All cards
Crisis Card

Cannot Intubate, Cannot Ventilate

Oxygenation is paramount. Default to whatever works. Surgical airway last but don't delay.

Call for help · Get the difficult airway cart · Prepare for surgical airway

Recognize

  • Failed mask ventilation AND failed laryngoscopy
  • Falling SpO₂ despite attempts
  • Bradycardia heralding hypoxic arrest

Doses

Sugammadex (post-roc)
16 mg/kg IV
May restore spontaneous ventilation
Cricothyroid tube
6.0 cuffed ETT over bougie
Apneic O₂
Nasal cannula 15 L/min
Provides minutes of safe apnea

Sequenced Actions

  1. 1
    Call for help — early
    • Second anesthesiologist
    • Surgeon at the head of the bed
    • ENT / general surgery for surgical airway
    • Get the difficult airway cart
  2. 2
    Optimize mask ventilation
    • 100% O₂, two-handed mask + jaw thrust
    • Oral + nasal airway
    • Reposition: sniffing position, head extension, ramp obese patients
    • ↑ PIP up to 25–30 cmH₂O if needed
  3. 3
    Place a supraglottic airway (LMA)
    • Single best rescue maneuver
    • Use 2nd-gen LMA (Supreme, ProSeal, i-gel)
    • Adequate ventilation through LMA buys time
  4. 4
    If LMA works
    • Maintain SGA, oxygenate, then decide:
    • Wake patient up if elective
    • Intubate via SGA with fiberoptic if surgery must proceed
    • Proceed with surgery via SGA if low-risk
    • Convert to surgical airway electively if needed
  5. 5
    If LMA fails — CICV
    • Call out "CANNOT INTUBATE, CANNOT VENTILATE" loudly
    • Proceed to emergency front-of-neck airway — DO NOT WAIT
    • Concurrently: maximize O₂ via nasal cannula (apneic oxygenation)
    • If sugammadex available and ROC given: 16 mg/kg sugammadex to attempt to wake the patient
  6. 6
    Scalpel-bougie-tube cricothyrotomy

    1. Extend the neck; identify the cricothyroid membrane 2. Vertical skin incision over cricothyroid membrane (~8 cm long) 3. Horizontal stab through the membrane 4. Insert bougie caudally 5. Railroad 6.0 ETT over bougie 6. Inflate cuff, confirm with EtCO₂, secure > Avoid needle cricothyrotomy if surgical option available — jet ventilation has high complication rate (barotrauma).

  7. 7
    Post-event
    • Document airway exam, attempts, devices used, complications
    • Award patient a difficult airway letter for medical record
    • MedicAlert bracelet
    • Notify patient and family

Common Pitfalls

  • Delaying SGA placement after one or two failed intubation attempts.
  • Insisting on more laryngoscopy attempts in a desaturating patient.
  • Choosing needle cricothyrotomy over surgical when adult equipment is available.
  • Forgetting sugammadex when roc was used.

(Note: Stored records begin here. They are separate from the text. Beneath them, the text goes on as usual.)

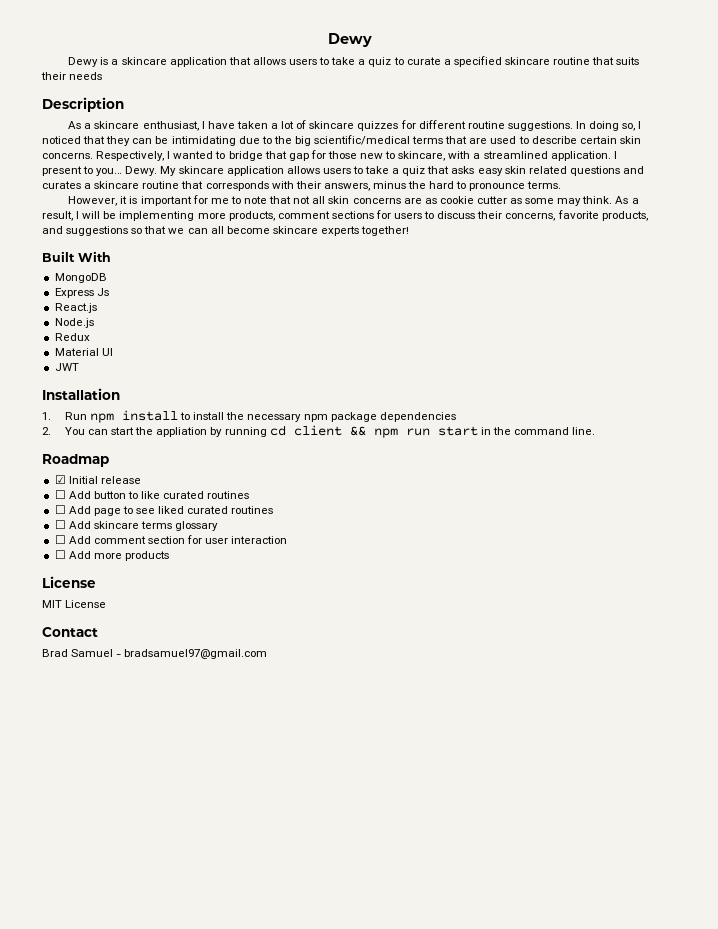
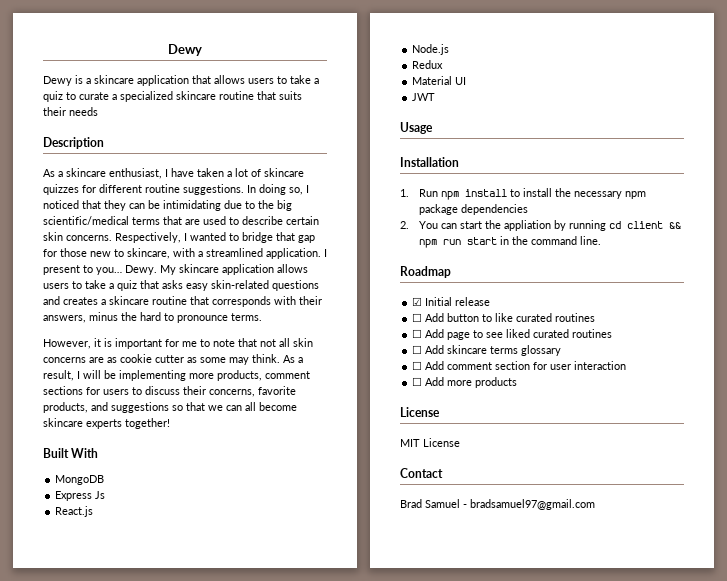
[453,56,502,67] specified -> [120,91,173,102] specialized
[504,166,567,174] skin related -> [211,280,269,289] skin-related
[42,181,81,189] curates -> [63,297,98,305] creates
(79, 367) none -> [400,122,433,134] // Usage

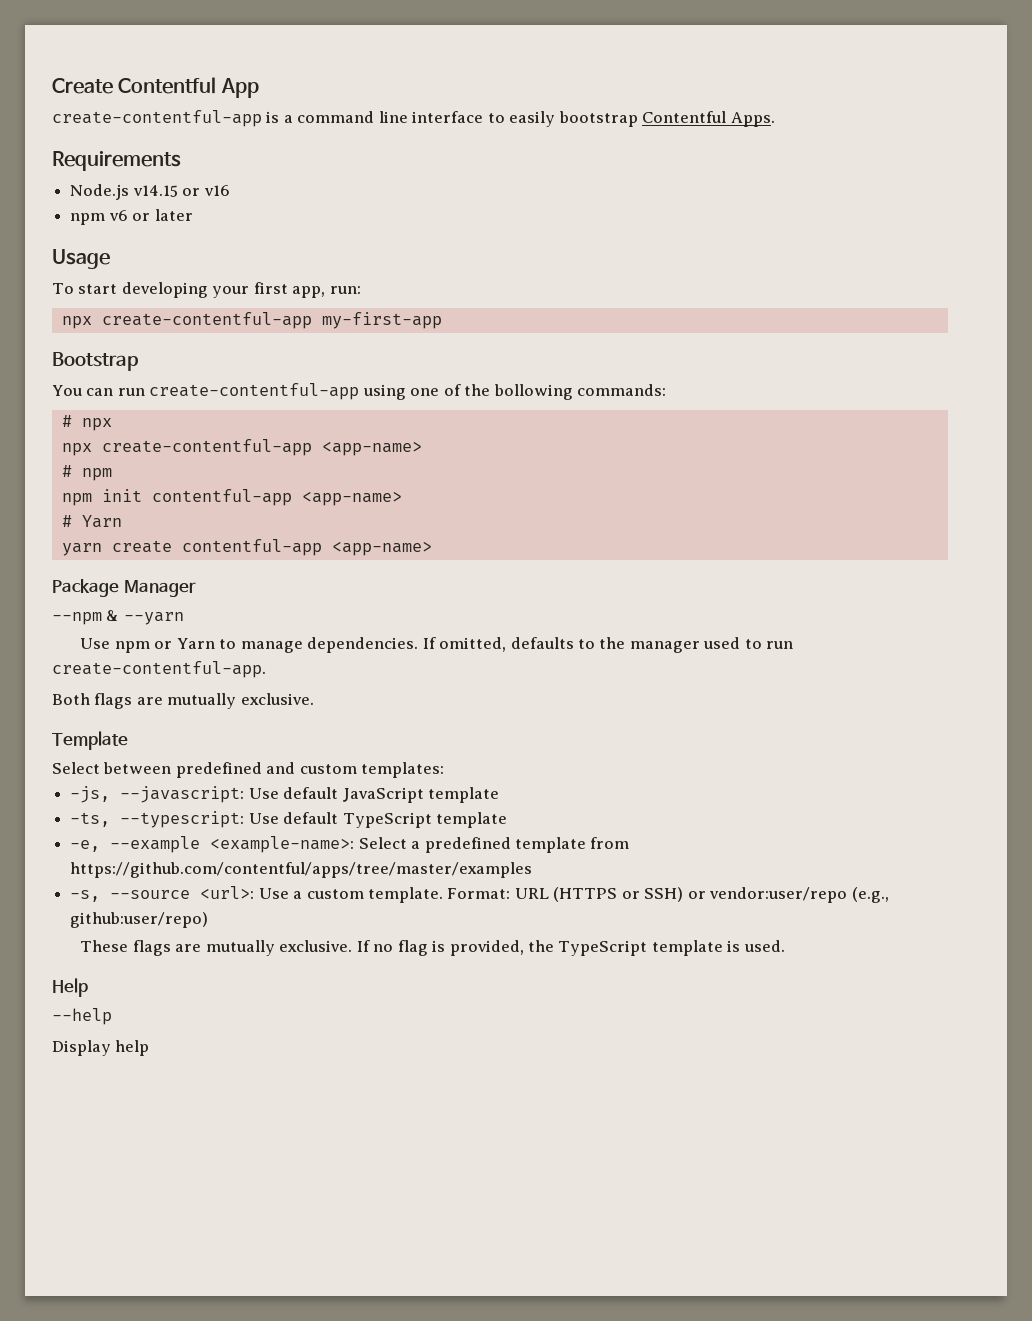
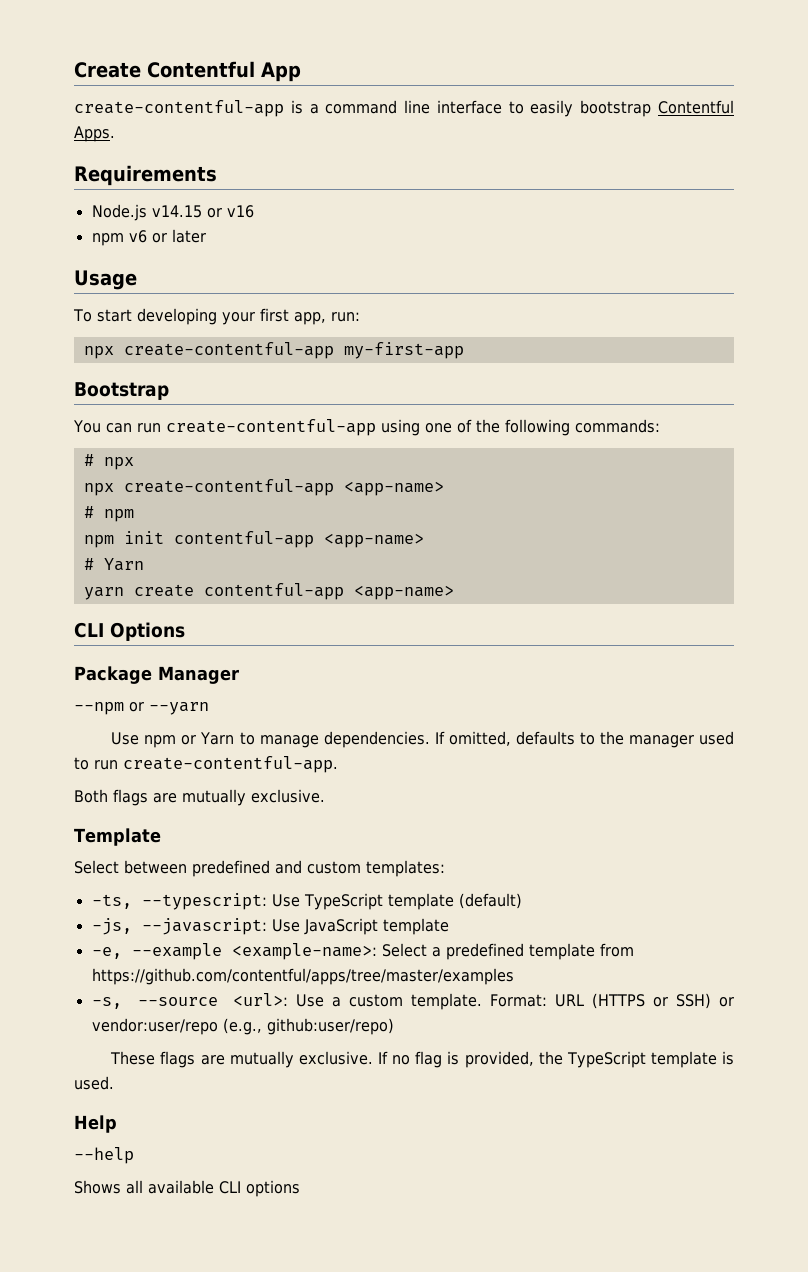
[493,384,573,400] bollowing -> [504,419,570,436] following
(432, 548) none -> [74,622,185,641] // CLI Options
[106,610,120,621] & -> [129,702,144,712] or
(445, 770) none -> [91,893,522,910] // -ts, --typescript: Use TypeScript template (default)
[283,787,339,799] default -> (300, 925) none
[70,811,507,828] // -ts, --typescript: Use default TypeScript template -> (449, 926) none
[52,1040,150,1056] Display help -> [74,1180,300,1197] Shows all available CLI options

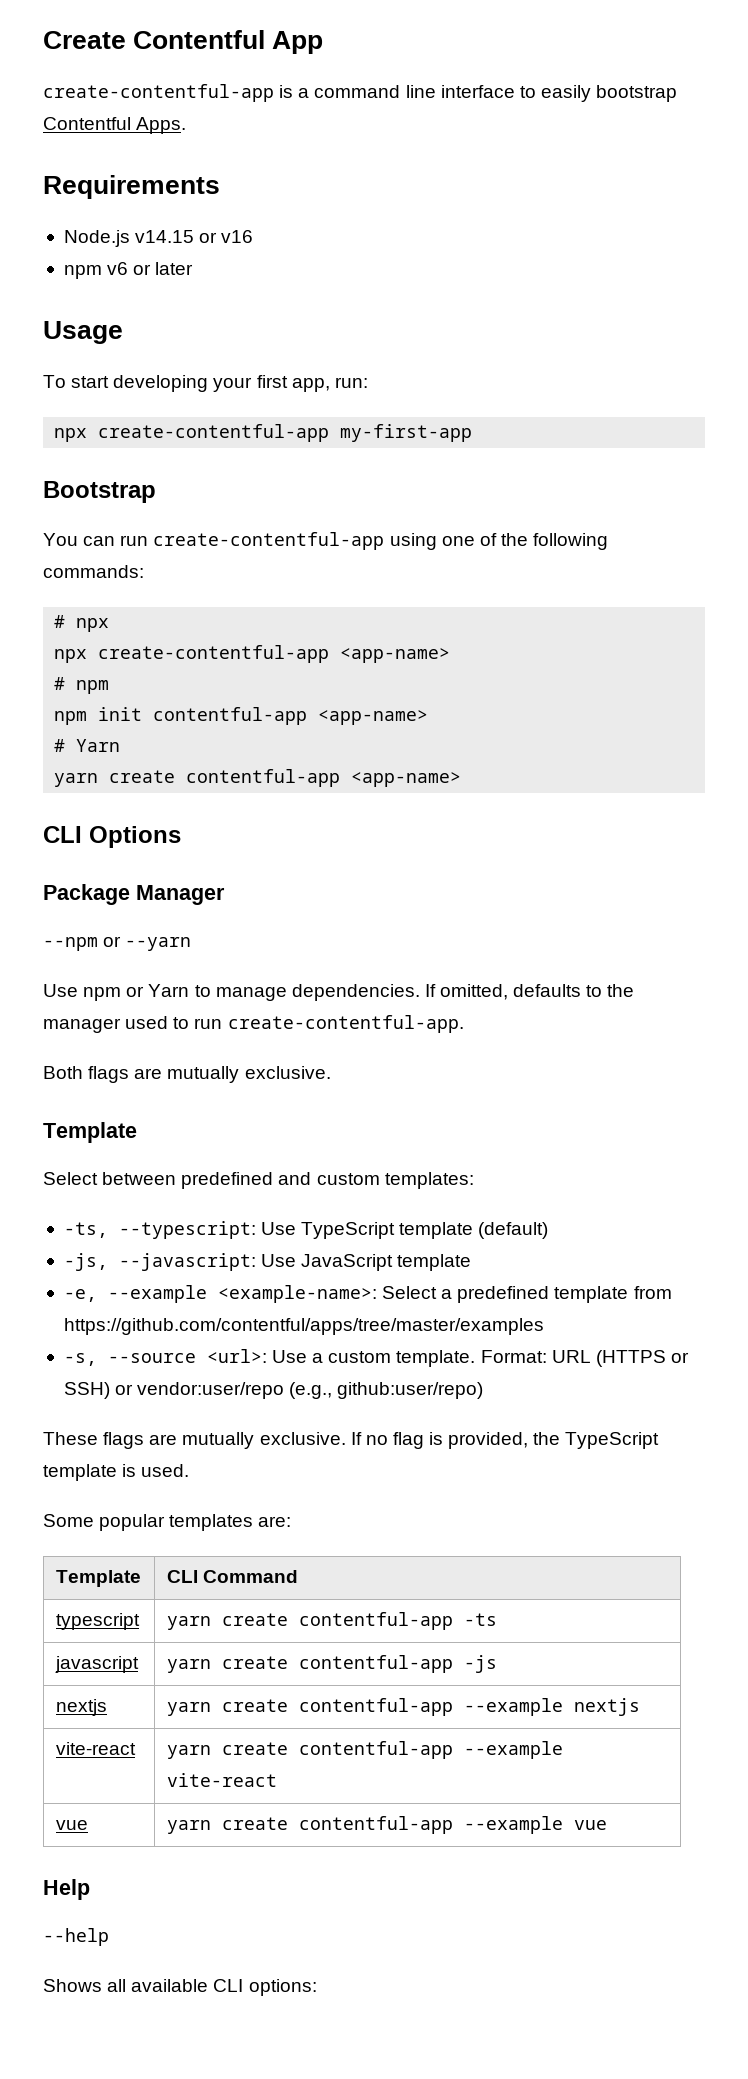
(114, 1083) none -> [43,1514,292,1531] [55,1570,141,1587] [166,1570,298,1583] [55,1613,140,1630] [166,1612,497,1630] [54,1656,139,1673] [166,1655,497,1673] [55,1699,107,1716] [166,1698,640,1716] [55,1742,136,1755] [166,1741,563,1759] [166,1773,277,1787] [55,1820,88,1830] [166,1816,607,1834] // Some popular templates are: // Template | CLI Command // typescript | yarn create contentful-app -ts // javascript | yarn create contentful-app -js // nextjs | yarn create contentful-app --example nextjs // vite-react | yarn create contentful-app --example vite-react // vue | yarn create contentful-app --example vue
[246,1180,300,1197] options -> [248,1979,317,1996] options:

References & Further Reading

  1. 1
    GuidelineOpen source

    Apfelbaum JL, Hagberg CA, Connis RT, et al. 2022 American Society of Anesthesiologists Practice Guidelines for Management of the Difficult Airway. Anesthesiology. 2022;136(1):31-81.

  2. 2
    Journal

    Cook TM, Woodall N, Frerk C; Fourth National Audit Project. Major complications of airway management in the UK (NAP4). Br J Anaesth. 2011;106(5):617-642.

  3. 3

    Stanford Anesthesia Cognitive Aid Group. Stanford Anesthesia Emergency Manual. emergencymanual.stanford.edu.

  4. 4
    Textbook

    Gropper MA, Miller RD, Cohen NH, et al., eds. Miller's Anesthesia. 9th ed. Philadelphia: Elsevier; 2020.

Citations are provided to direct further study. Always check the most current edition of guidelines and society recommendations — the information in this chapter is a teaching summary, not primary source material.